|Home | About | Journals | Submit | Contact Us | Français|
The aim of this paper is to review the most important methodological strengths and limitations of observational studies of humans, as opposed to experimental studies. The names “observational” and “experimental” go a long way in describing the differences. In an experimental study—that is, a randomised controlled trial (RCT)—the investigator experiments with the effect of the exposure by assigning exposure to a random sample of the study subjects. In an observational study, on the other hand, the investigator can only observe the effect of the exposure on the study subjects; he or she plays no role in assigning exposure to the study subjects. This makes observational studies much more vulnerable to methodological problems, so it is only reasonable that RCTs are considered the best way of proving causality.1
One might ask why all studies are not experimental. First, not all research questions are suitable for an experimental design. Studies of diagnostics tests and treatment are highly suited, but studies of drug effects in pregnant women, or of the prognostic impact of diseases, are among the research questions that cannot be studied in an experimental design. Second, RCTs are often very expensive, in terms of both time and money, and an RCT may be conducted only after observational studies have failed to provide a clear answer to the research question. Observational studies give an idea about the incidence, prevalence, and prognosis of the disease that is studied, and this information is necessary for proper planning of the RCT. Often, the RCT will confirm what has been found in the preceding observational studies,2,3 but occasionally the findings differ, or are even in the opposite direction, as in recent studies of the effect of hormone replacement therapy on cardiovascular risk.4–6
Consequently, most research questions will be addressed in one or more observational studies, so it is highly relevant for all physicians to be able to critically interpret findings from such studies.
In clinical epidemiology, the two basic components of any study are exposure and outcome. The exposure can be a risk factor, a prognostic factor, a diagnostic test, or a treatment, and the outcome is usually death or disease. In an observational study, the frequency of an outcome—or an exposure, depending on the study design—is measured, estimated, or visualised. Risks, rates, prevalences, and odds are common measures of the frequency of an outcome, and comparing them between groups will yield relative frequency measures—that is, relative risks, rate ratios, prevalence ratios, and odds ratios. These describe the association between exposure and outcome and provide the basis for the study’s conclusions.

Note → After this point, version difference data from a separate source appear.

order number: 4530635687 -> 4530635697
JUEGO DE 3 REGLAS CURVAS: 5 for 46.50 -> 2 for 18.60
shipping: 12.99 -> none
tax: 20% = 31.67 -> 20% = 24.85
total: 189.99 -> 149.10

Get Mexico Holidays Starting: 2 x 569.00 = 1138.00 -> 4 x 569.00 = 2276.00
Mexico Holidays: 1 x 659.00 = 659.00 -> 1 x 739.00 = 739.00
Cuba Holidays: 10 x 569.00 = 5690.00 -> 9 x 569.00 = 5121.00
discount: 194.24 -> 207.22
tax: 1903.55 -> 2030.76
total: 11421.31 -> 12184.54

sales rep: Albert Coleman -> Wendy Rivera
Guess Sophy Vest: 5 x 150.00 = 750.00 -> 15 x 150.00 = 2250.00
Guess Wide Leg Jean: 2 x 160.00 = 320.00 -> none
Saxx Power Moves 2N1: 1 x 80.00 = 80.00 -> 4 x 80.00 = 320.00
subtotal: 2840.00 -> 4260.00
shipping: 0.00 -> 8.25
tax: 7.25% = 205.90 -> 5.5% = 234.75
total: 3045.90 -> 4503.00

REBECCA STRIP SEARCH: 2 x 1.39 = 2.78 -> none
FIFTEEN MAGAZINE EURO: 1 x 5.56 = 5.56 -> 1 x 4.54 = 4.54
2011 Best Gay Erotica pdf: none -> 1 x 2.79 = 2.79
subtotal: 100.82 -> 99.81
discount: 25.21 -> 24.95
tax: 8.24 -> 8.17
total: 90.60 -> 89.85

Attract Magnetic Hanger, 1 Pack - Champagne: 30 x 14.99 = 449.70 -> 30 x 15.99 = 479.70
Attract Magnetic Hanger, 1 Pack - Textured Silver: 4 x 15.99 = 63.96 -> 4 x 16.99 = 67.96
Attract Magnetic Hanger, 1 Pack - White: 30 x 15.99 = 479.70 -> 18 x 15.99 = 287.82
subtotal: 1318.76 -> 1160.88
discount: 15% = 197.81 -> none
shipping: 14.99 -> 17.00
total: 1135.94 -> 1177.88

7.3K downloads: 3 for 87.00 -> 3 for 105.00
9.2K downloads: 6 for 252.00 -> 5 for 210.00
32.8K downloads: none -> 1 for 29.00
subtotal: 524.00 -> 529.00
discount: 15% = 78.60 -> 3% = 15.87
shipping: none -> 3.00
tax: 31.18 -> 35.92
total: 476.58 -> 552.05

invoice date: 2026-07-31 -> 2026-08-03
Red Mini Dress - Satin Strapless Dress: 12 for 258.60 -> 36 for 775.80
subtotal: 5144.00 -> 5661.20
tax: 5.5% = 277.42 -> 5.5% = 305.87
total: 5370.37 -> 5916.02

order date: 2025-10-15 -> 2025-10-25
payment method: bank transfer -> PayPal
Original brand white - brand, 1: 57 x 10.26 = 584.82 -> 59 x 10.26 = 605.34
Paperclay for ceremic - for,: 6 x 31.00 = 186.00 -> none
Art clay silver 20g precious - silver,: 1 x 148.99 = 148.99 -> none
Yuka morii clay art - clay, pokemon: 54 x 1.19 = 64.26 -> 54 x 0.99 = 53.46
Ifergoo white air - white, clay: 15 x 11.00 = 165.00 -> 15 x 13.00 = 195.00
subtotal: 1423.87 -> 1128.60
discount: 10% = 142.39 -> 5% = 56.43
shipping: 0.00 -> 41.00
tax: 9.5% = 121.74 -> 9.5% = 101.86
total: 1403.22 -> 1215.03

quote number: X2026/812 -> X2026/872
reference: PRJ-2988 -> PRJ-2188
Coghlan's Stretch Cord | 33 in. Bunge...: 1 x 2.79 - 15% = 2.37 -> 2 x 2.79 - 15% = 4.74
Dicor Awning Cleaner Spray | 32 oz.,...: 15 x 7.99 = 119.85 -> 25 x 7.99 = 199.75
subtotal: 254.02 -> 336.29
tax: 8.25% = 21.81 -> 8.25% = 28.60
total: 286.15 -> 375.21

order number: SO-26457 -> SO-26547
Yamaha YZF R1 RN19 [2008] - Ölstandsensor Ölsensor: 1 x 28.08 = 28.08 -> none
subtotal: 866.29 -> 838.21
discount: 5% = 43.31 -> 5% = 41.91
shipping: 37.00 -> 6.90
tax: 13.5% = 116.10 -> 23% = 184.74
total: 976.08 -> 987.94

If the outcome of interest is disease, the actual study outcome is sometimes a surrogate measure for the disease. Surrogate measures are often used when the disease is so rare or so far in the future that it would take an unreasonably long follow up period to obtain a sufficient number of outcomes.
Hypertension and hyperlipidaemia are among the most frequently used surrogate measures for cardiovascular disease, but even though the association between the surrogate measure and the true outcome may be biologically plausible, using the surrogate measure may produce misleading results if the association with the true outcome is not based on empirical evidence.8,9
In a cohort study, patients with different levels of exposure are followed forward in time to determine the incidence of the outcome in question in each exposure group. With this design, the investigator can study several outcomes within the same study, and the most common frequency measures are relative risks, incidence rate ratios, and excess risks. If the outcome of interest is rare, a very large study population must be followed to observe a number of outcomes that is sufficient to demonstrate a precise association between the exposure and the outcome—that is, that will rule out chance as an explanation for the observed findings.10
In a case–control design, the first step is to identify those with the outcome of interest—the cases. That makes it a good design for studying rare outcomes, which would require a huge sample size in a cohort design, and this means that case–control studies are generally cheaper, too.10 Having identified the cases, the investigator selects the controls from the source population. There are a number of methods of doing this, but, regardless of the method, the level of exposure is compared between cases and controls. The relative frequency measure is the odds ratio, which is an estimate of the relative risk. The estimate is better if the disease is rare,8 but still the odds ratio will be biased away from the null—that is, it will be further from 1.0 than the relative risk, in studies of a dichotomous outcome. Using a nested case–control design and the incidence density sampling technique, however, allows the investigator to assume that the odds ratio is an unbiased estimate of the incidence rate ratio. A nested case–control study is actually a case–control study set within a cohort study, and the point of incidence density sampling is that controls are selected so that they have the same time at risk as cases.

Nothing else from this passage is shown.